In more severe cases, the eye can split open, a cataract can form, or the lens within the eye can become dislocated, he said. Any of those injuries could require surgical correction or surgical drainage, and patients would most likely be in a rehabilitation setting for three or four months. During that time, they’d probably be partially or fully blind, he said.

Similar eye injuries can also come as side effects of skull fractures, Anderson said; when bones shift or break, they can puncture the eye area.

“Your eye sits in a bony box,” he explained. “If you have any fractures around the eye itself, it can protrude into the eye.”

In some cases, vision can even be lost completely, he said, and in some cases, one or both eyes must be completely removed. “Losing both eyes at once can be really disabling.”

Those who don’t follow safety precautions on motorcycles can suffer similar ocular injuries.

Rhode Island Hospital doctors did a recent study of 31 patients who had been in motorcycle accidents. Twenty-three of those were found to have eye injuries, Anderson said, and four were legally blind in one eye.

“If you take a hit to the head on a motorcycle, it’s a pretty difficult situation,” he said.

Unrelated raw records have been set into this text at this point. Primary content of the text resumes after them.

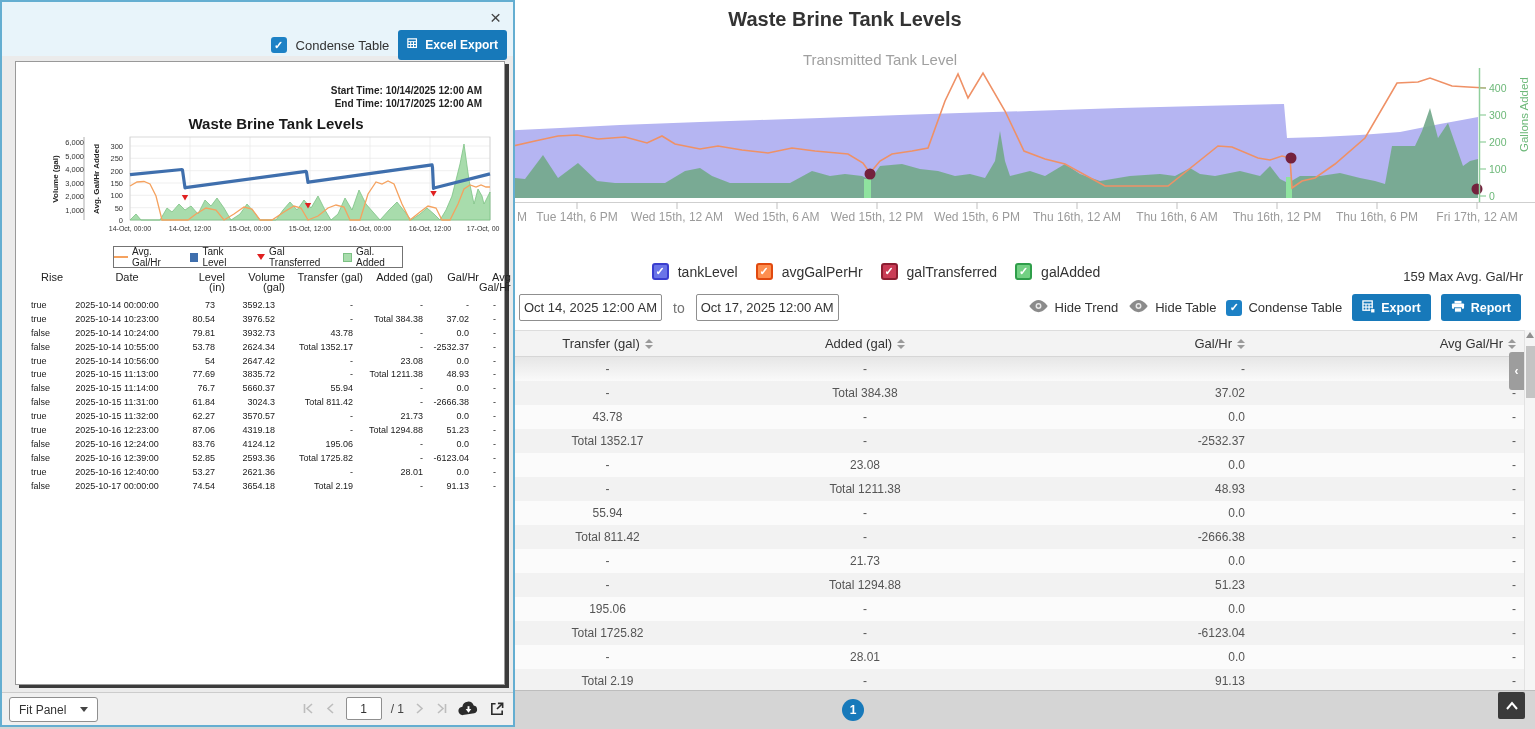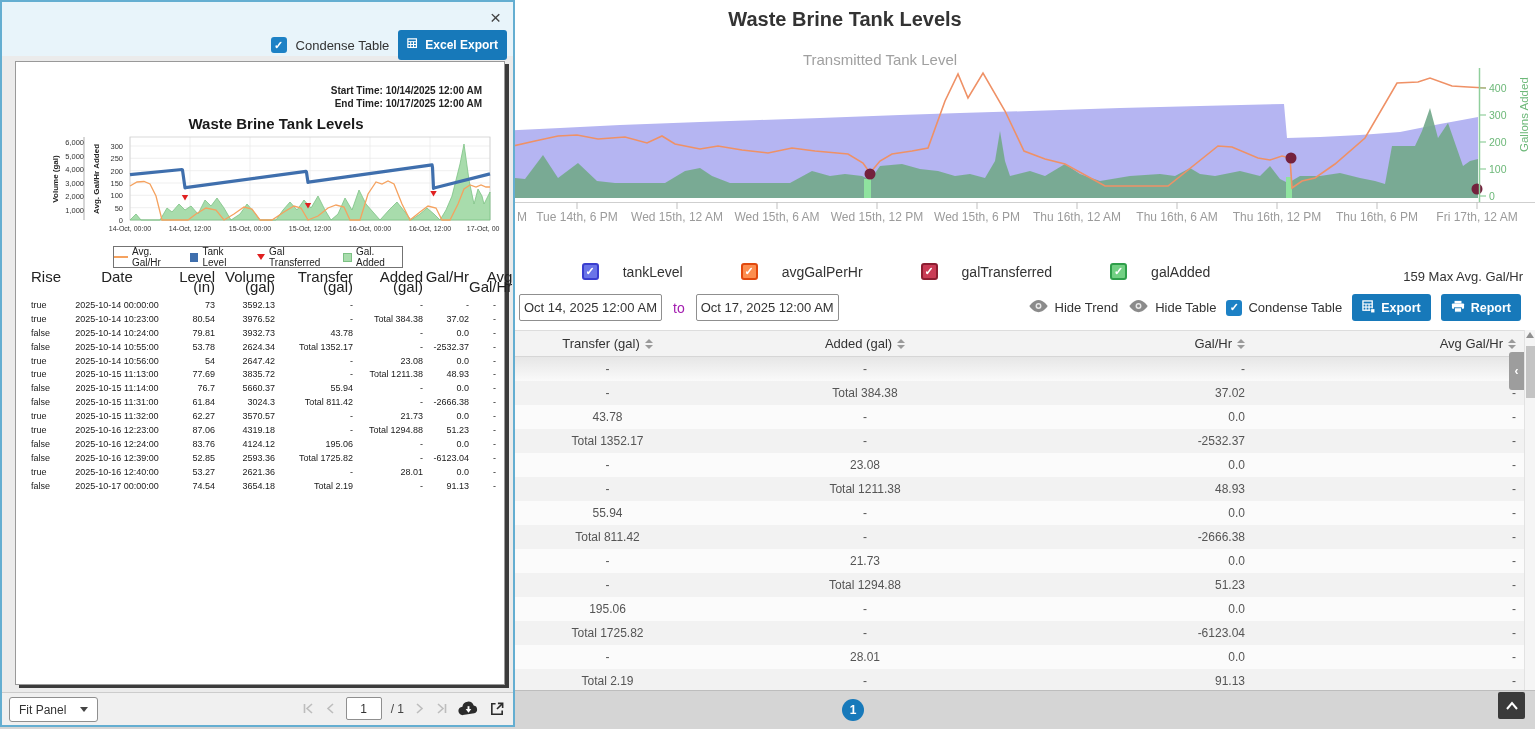"Rise" .pt-header { font-size: 15px -> 11px; margin-left: none -> 10px }
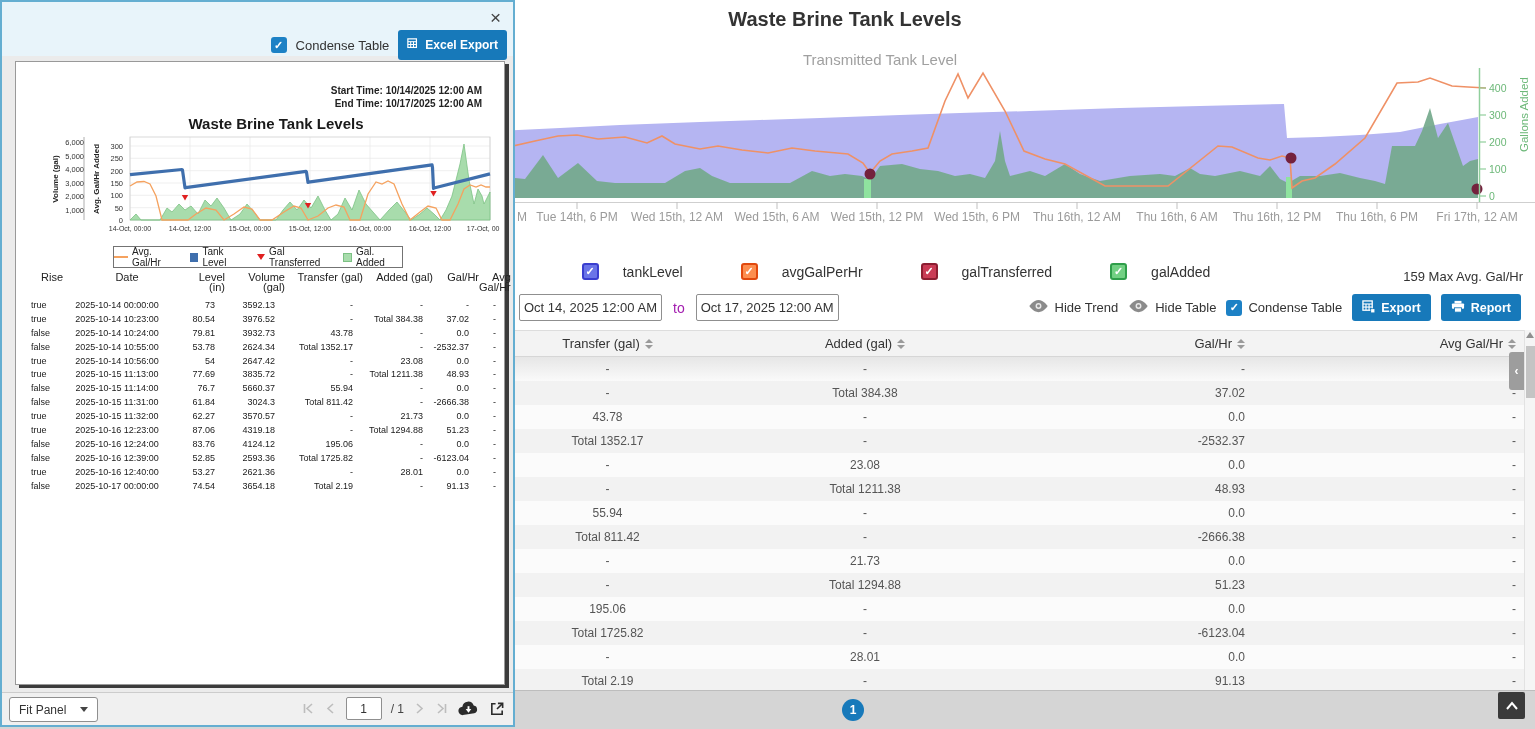"tankLevel" .legend-item { gap: 24px -> 9px; margin-left: 40px -> none }
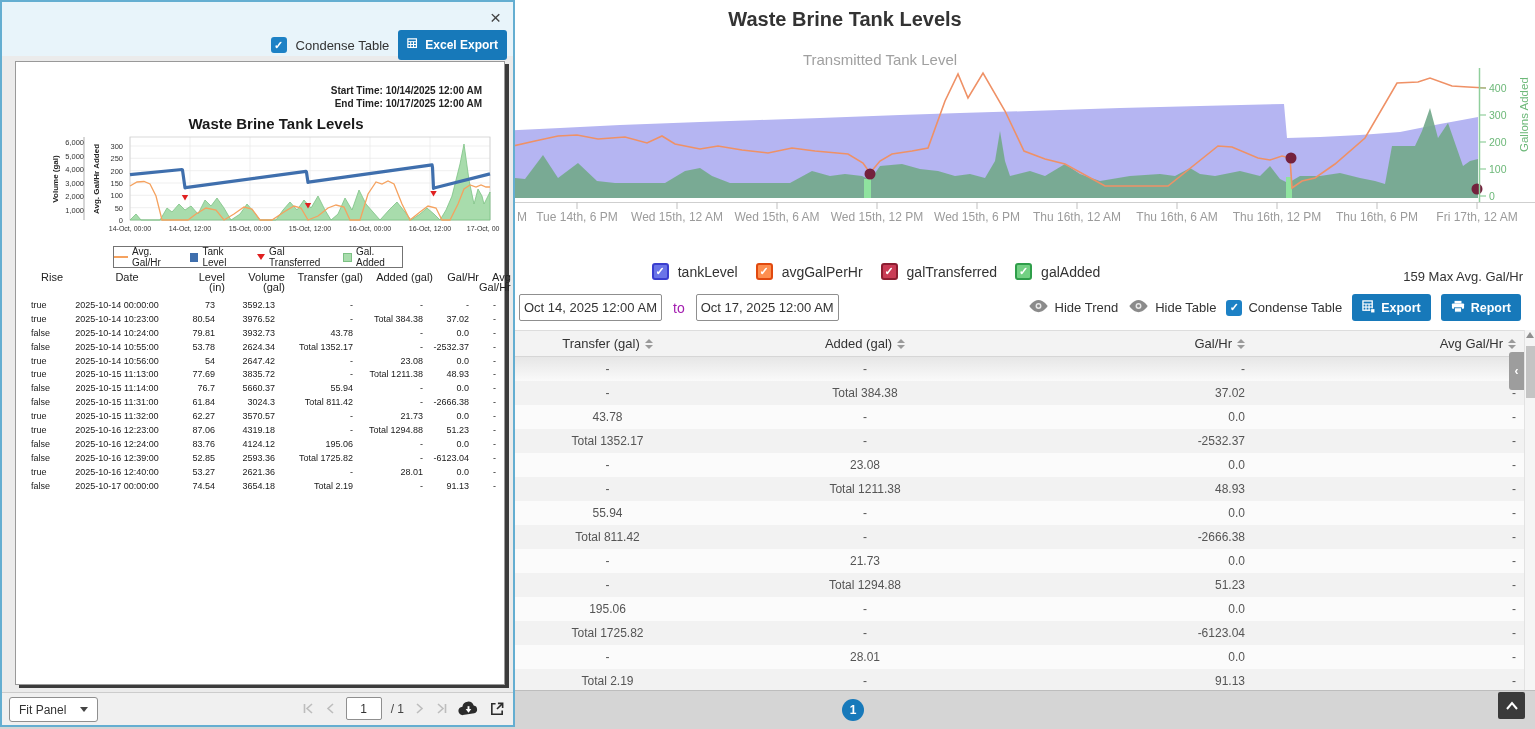"to" .to-label { color: #a21caf -> #737373 }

Because Rhode Island does not have a motorcycle helmet law, it’s very likely that riders who don’t wear helmets will be severely injured if they get into an accident, he said.

Wearing a helmet – the hard plastic kind that fully covers the eyes and face – is an effective way to reduce the chances of severe eye injury and skull fracture, he said.

As for air bags, the solution isn’t to get rid of them, Anderson said, but to buckle up.

“We certainly recommend air bags,” he said, “but we also want to prevent the loss of an eye.”